--- Instructions for the task ---
Repeat the data that follows, word for word, without the images.
━━ Supplied records ━━
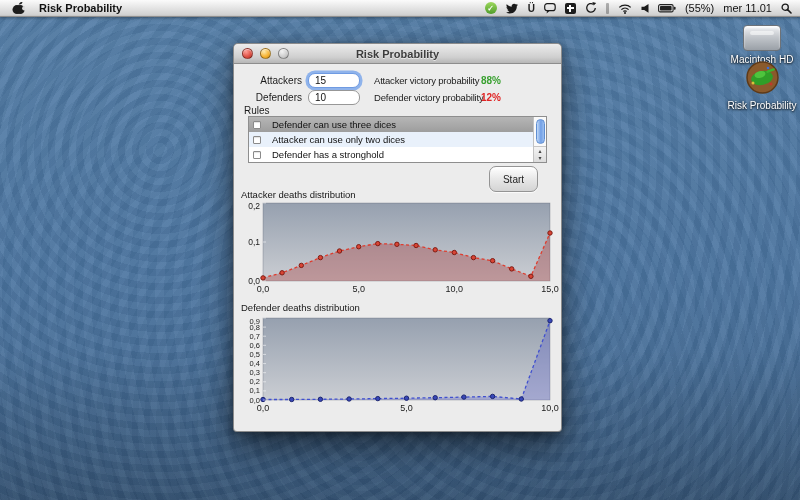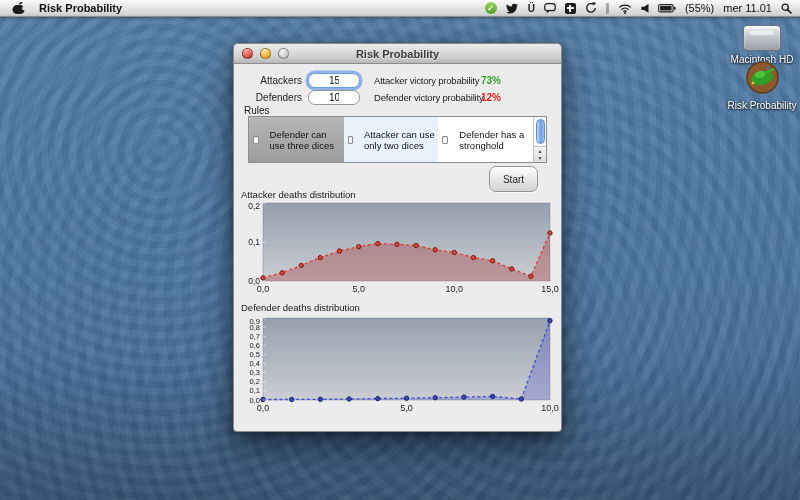--- a/index.html
+++ b/index.html
@@ -52,28 +52,28 @@
   .light { width:11px; height:11px; border-radius:50%; border:1px solid rgba(0,0,0,0.35);
     box-shadow:inset 0 1px 1px rgba(255,255,255,0.6); }
   .light.red { background:radial-gradient(circle at 35% 30%, #ff9d95, #dd4f43 60%, #b03228); }
   .light.yellow { background:radial-gradient(circle at 35% 30%, #ffe9a8, #f5b02c 60%, #c98a14); }
   .light.grey { background:radial-gradient(circle at 35% 30%, #f2f2f2, #c9c9c9 65%, #a8a8a8); }
 
   .win-label { position:absolute; font-size:10px; color:#1c1c1c; white-space:nowrap; }
   .right-align { text-align:right; }
   .stat-label { font-size:9.5px; letter-spacing:-0.2px; }
   .stat-value { font-size:10px; font-weight:bold; }
-  .field { position:absolute; width:52px; height:15px; font-size:10px; padding:0 20px;
+  .field { position:absolute; width:52px; height:15px; font-size:10px; padding:0 6px;
     border:1px solid #979797; border-radius:7px; background:#fff; color:#111;
     font-family:"Liberation Sans", sans-serif; }
   .field.focused { border-color:#6f9be2; box-shadow:0 0 0 2.5px rgba(120,165,235,0.8); }
 
   .rules-list { position:absolute; left:14px; top:72px; width:299px; height:47px;
     border:1px solid #8e8e8e; background:#fff; display:flex; }
-  .rows { flex:1; display:flex; flex-direction:row; overflow:hidden; }
+  .rows { flex:1; display:flex; flex-direction:column; overflow:hidden;text-align:center; }
   .rule-row { flex:1; display:flex; align-items:center; font-size:9.5px; color:#111;
     background:#fff; padding-left:4px; }
   .rule-row.alt { background:#e9f1fb; }
   .rule-row.selected { background:linear-gradient(#b6b6b6,#9d9d9d); }
   .checkbox { width:8px; height:8px; background:#fff; border:1px solid #8a8a8a;
     border-radius:1px; margin-right:11px; box-shadow:inset 0 1px 1px rgba(0,0,0,0.12); }
   .scrollbar { width:13px; background:#fafafa; border-left:1px solid #c2c2c2;
     position:relative; }
   .scroll-thumb { position:absolute; left:1.5px; top:2px; width:9px; height:25px; border-radius:5px;
     background:linear-gradient(90deg,#c3daf7,#719fe6 55%,#9dc0f0); border:1px solid #5f8ed2; }
@@ -195,21 +195,21 @@
         <span class="light red"></span>
         <span class="light yellow"></span>
         <span class="light grey"></span>
       </div>
       <span class="title-text">Risk Probability</span>
     </div>
 
     <div class="win-label right-align" style="left:8px; top:31px; width:60px;">Attackers</div>
     <input class="field focused" style="left: 74px; top: 29px;" value="15">
     <div class="win-label stat-label" style="left:140px; top:31px;">Attacker victory probability</div>
-    <div class="win-label stat-value" style="left: 247px; top: 31px; color: rgb(56, 160, 47);">73%</div>
+    <div class="win-label stat-value" style="left: 247px; top: 31px; color: rgb(56, 160, 47);">88%</div>
 
     <div class="win-label right-align" style="left:8px; top:48px; width:60px;">Defenders</div>
     <input class="field" style="left: 74px; top: 46px;" value="10">
     <div class="win-label stat-label" style="left:140px; top:48px;">Defender victory probability</div>
     <div class="win-label stat-value" style="left: 247px; top: 48px; color: rgb(224, 36, 36);">12%</div>
 
     <div class="win-label" style="left:10px; top:61px;">Rules</div>
 
     <div class="rules-list">
       <div class="rows">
━━━
--- Response below ---
--- a/index.html
+++ b/index.html
@@ -52,28 +52,28 @@
   .light { width:11px; height:11px; border-radius:50%; border:1px solid rgba(0,0,0,0.35);
     box-shadow:inset 0 1px 1px rgba(255,255,255,0.6); }
   .light.red { background:radial-gradient(circle at 35% 30%, #ff9d95, #dd4f43 60%, #b03228); }
   .light.yellow { background:radial-gradient(circle at 35% 30%, #ffe9a8, #f5b02c 60%, #c98a14); }
   .light.grey { background:radial-gradient(circle at 35% 30%, #f2f2f2, #c9c9c9 65%, #a8a8a8); }
 
   .win-label { position:absolute; font-size:10px; color:#1c1c1c; white-space:nowrap; }
   .right-align { text-align:right; }
   .stat-label { font-size:9.5px; letter-spacing:-0.2px; }
   .stat-value { font-size:10px; font-weight:bold; }
-  .field { position:absolute; width:52px; height:15px; font-size:10px; padding:0 20px;
+  .field { position:absolute; width:52px; height:15px; font-size:10px; padding:0 6px;
     border:1px solid #979797; border-radius:7px; background:#fff; color:#111;
     font-family:"Liberation Sans", sans-serif; }
   .field.focused { border-color:#6f9be2; box-shadow:0 0 0 2.5px rgba(120,165,235,0.8); }
 
   .rules-list { position:absolute; left:14px; top:72px; width:299px; height:47px;
     border:1px solid #8e8e8e; background:#fff; display:flex; }
-  .rows { flex:1; display:flex; flex-direction:row; overflow:hidden; }
+  .rows { flex:1; display:flex; flex-direction:column; overflow:hidden;text-align:center; }
   .rule-row { flex:1; display:flex; align-items:center; font-size:9.5px; color:#111;
     background:#fff; padding-left:4px; }
   .rule-row.alt { background:#e9f1fb; }
   .rule-row.selected { background:linear-gradient(#b6b6b6,#9d9d9d); }
   .checkbox { width:8px; height:8px; background:#fff; border:1px solid #8a8a8a;
     border-radius:1px; margin-right:11px; box-shadow:inset 0 1px 1px rgba(0,0,0,0.12); }
   .scrollbar { width:13px; background:#fafafa; border-left:1px solid #c2c2c2;
     position:relative; }
   .scroll-thumb { position:absolute; left:1.5px; top:2px; width:9px; height:25px; border-radius:5px;
     background:linear-gradient(90deg,#c3daf7,#719fe6 55%,#9dc0f0); border:1px solid #5f8ed2; }
@@ -195,21 +195,21 @@
         <span class="light red"></span>
         <span class="light yellow"></span>
         <span class="light grey"></span>
       </div>
       <span class="title-text">Risk Probability</span>
     </div>
 
     <div class="win-label right-align" style="left:8px; top:31px; width:60px;">Attackers</div>
     <input class="field focused" style="left: 74px; top: 29px;" value="15">
     <div class="win-label stat-label" style="left:140px; top:31px;">Attacker victory probability</div>
-    <div class="win-label stat-value" style="left: 247px; top: 31px; color: rgb(56, 160, 47);">73%</div>
+    <div class="win-label stat-value" style="left: 247px; top: 31px; color: rgb(56, 160, 47);">88%</div>
 
     <div class="win-label right-align" style="left:8px; top:48px; width:60px;">Defenders</div>
     <input class="field" style="left: 74px; top: 46px;" value="10">
     <div class="win-label stat-label" style="left:140px; top:48px;">Defender victory probability</div>
     <div class="win-label stat-value" style="left: 247px; top: 48px; color: rgb(224, 36, 36);">12%</div>
 
     <div class="win-label" style="left:10px; top:61px;">Rules</div>
 
     <div class="rules-list">
       <div class="rows">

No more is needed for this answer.